Préalablement, l’UE et la Suisse étaient favorables au concept de divulgation, mais pas nécessairement à travers un amendement de l’Accord sur les ADPIC.
Extension des indications géographiques
Au titre du ‘projet de texte sur les modalités’, les Membres conviendraient également d’étendre à tous les produits – et pas simplement aux vins et spiritueux – un niveau supplémentaire de protection des ADPIC pour les indications géographiques.

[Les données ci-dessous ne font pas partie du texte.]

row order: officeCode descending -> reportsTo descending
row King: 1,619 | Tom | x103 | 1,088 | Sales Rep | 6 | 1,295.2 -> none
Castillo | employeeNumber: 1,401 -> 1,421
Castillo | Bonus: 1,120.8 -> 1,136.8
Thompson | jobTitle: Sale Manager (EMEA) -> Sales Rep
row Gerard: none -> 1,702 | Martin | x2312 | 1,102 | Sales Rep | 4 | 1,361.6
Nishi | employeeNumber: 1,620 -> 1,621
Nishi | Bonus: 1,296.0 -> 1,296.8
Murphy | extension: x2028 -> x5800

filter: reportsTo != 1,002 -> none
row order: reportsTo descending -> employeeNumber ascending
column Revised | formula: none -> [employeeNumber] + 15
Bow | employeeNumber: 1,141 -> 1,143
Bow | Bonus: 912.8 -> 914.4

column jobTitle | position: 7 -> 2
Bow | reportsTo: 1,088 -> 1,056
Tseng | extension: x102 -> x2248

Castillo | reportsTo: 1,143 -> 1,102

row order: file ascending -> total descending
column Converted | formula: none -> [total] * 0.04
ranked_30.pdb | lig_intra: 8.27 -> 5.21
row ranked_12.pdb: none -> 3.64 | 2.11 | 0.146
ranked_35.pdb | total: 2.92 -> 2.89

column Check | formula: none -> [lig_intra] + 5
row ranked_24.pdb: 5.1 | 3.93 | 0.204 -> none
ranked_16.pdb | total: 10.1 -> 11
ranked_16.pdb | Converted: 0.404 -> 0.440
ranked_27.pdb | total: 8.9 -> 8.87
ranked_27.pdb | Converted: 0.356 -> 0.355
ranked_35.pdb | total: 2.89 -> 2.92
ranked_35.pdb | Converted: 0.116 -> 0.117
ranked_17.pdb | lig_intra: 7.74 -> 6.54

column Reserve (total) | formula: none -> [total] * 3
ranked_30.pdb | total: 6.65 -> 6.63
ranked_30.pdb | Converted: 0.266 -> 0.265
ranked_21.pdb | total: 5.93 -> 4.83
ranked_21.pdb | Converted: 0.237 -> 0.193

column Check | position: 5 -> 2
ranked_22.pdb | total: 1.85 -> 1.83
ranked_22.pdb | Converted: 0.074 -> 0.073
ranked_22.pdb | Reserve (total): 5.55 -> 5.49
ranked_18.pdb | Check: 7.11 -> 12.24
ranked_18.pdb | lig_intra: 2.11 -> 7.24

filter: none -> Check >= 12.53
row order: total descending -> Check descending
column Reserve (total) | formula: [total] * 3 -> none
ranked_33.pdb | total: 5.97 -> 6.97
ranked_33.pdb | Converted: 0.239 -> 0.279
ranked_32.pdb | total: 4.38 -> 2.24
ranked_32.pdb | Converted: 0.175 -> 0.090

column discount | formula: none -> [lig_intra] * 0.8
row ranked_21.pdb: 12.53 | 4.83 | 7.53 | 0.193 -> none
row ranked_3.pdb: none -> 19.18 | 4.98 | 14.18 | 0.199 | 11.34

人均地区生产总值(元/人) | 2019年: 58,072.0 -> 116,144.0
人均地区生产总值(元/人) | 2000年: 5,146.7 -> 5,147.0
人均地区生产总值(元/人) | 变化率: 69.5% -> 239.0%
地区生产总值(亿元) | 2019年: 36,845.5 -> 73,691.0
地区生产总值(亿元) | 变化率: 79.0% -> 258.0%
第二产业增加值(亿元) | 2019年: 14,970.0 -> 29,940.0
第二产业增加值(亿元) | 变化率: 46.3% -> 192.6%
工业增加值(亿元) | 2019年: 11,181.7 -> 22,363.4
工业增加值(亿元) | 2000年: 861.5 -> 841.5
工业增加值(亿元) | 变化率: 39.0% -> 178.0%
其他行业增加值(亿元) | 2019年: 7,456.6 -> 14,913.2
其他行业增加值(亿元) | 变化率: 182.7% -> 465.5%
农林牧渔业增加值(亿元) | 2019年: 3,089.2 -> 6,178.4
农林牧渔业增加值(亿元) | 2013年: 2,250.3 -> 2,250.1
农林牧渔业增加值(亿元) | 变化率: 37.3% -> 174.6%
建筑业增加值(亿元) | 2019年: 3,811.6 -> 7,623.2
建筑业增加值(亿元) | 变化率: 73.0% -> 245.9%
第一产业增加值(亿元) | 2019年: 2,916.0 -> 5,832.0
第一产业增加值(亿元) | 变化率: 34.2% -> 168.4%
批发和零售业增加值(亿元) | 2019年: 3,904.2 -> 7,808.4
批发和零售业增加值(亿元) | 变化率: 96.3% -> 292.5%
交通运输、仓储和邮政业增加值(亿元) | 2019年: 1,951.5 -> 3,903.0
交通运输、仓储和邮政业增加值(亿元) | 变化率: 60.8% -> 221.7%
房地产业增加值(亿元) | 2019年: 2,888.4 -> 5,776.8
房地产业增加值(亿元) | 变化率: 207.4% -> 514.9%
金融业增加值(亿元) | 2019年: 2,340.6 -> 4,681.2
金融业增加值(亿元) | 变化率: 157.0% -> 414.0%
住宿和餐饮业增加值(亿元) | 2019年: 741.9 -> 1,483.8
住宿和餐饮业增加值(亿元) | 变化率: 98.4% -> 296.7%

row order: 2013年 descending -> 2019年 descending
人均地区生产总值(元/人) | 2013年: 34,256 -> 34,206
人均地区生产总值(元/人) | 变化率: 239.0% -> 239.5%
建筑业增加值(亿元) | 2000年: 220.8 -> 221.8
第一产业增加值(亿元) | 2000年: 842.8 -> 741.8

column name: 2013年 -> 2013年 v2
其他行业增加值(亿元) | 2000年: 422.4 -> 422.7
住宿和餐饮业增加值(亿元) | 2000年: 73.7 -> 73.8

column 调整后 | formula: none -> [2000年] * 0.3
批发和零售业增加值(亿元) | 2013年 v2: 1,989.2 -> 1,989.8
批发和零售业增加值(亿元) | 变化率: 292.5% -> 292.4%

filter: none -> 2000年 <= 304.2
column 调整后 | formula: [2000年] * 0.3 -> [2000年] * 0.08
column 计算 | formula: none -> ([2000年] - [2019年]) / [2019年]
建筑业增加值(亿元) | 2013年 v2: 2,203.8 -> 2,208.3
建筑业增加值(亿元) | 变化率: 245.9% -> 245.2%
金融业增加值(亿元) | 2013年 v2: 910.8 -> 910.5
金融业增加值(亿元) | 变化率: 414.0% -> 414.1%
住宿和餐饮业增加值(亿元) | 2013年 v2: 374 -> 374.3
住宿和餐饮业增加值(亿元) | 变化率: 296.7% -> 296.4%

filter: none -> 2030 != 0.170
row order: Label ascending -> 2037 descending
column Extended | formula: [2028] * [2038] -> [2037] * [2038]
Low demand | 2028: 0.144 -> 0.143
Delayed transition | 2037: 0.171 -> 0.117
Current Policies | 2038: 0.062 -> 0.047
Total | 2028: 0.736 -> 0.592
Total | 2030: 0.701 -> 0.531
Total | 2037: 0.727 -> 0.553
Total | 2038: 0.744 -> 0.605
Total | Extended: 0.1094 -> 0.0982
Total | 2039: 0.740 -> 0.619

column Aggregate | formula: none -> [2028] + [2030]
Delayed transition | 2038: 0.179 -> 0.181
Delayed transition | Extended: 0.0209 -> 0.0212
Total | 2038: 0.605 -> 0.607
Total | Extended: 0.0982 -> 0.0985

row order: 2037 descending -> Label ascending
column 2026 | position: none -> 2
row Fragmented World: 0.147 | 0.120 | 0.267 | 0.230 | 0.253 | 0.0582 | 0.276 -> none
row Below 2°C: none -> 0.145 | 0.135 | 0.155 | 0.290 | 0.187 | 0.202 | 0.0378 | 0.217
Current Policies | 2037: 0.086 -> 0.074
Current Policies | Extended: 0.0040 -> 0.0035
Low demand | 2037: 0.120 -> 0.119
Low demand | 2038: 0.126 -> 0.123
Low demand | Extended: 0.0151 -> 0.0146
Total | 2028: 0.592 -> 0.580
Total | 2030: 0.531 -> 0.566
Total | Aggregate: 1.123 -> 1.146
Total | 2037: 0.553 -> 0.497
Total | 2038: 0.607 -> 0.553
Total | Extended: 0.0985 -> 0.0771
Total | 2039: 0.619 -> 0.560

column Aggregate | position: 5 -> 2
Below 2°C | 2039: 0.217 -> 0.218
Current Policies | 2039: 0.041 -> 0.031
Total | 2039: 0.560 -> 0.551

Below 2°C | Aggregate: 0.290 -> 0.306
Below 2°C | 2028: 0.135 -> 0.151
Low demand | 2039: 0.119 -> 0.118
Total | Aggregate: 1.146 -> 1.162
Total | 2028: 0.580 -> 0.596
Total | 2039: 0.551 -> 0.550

L’UE et la Suisse, de même que certains pays en développement tels que l’Inde, la Jamaïque, le Kenya, le Pakistan, la Thaïlande et la Turquie, font pression de longue date pour obtenir cette protection supplémentaire pour des produits tels que le fromage gruyère, le jambon de Parme et le thé Darjeeling. L’UE et la Suisse ont suggéré que la hausse des primes de prix pour les produits protégés par des indications géographiques pourrait aider à compenser les abaissements de subventions et de tarifs subis par agriculteurs, résultant du Cycle de Doha.
D’autres pays – notamment l’Argentine, l’Australie, le Canada et les États-Unis – s’y opposent toutefois, au motif que nombre des indications géographiques sont devenues des produits génériques ou semi-génériques, largement utilisés à travers le monde.
Registre des indications géographiques
En ce qui concerne la création d’un registre multilatéral d’indications géographiques pour les vins et les spiritueux, le projet de texte énonce également que les Membres « prévoient que » leurs autorités nationales « consultent le registrent et tiennent compte des renseignements qui y sont énoncées. » Point plus important, le texte spécifie également « que jusqu’à preuve du contraire, » le fait même qu’un produit figure sur le registre sera considéré comme « commencement de preuve que ce produit répond à la définition de ‘l’indication géographique. »
Ce langage est une victoire pour l’UE, principal partisan de la création d’un registre. En effet, un point de désaccord actuel a été de savoir si tous les Membres devraient être tenus de participer. Des Membres tels que l’UE souhaitent rendre obligatoire la protection des termes enregistrés pour tous les pays, alors que d’autres, tels que l’Argentine, l’Australie, le Canada et les États-Unis font valoir que le registre devrait simplement être une base de données contenant des renseignements sur les indications géographiques de différents pays et que les gouvernements participants ne devraient être tenus de ne faire rien de plus que de le consulter lorsqu’ils statuent sur les indications géographiques dans leurs marchés intérieurs. Le projet de texte sur le registre des indications géographiques énonce également que les noms de produits ‘génériques’ ou ‘semi-génériques’ ne peuvent être exclus de l’enregistrement que « si le bien-fondé d’une telle exclusion est établi. »
Malgré cette coalition, rien pas pu être obtenu lors de la mini – ministérielle à Genève.
Sur les questions qui étaient inscrites à l’ordre du jour de la réunion à savoir : notée le registre multilatéral des indications géographiques (IG) pour les vins et les spiritueux, l’extension des IG et la divulgation d’origine, aucune avancée de grande portée n’a été notée.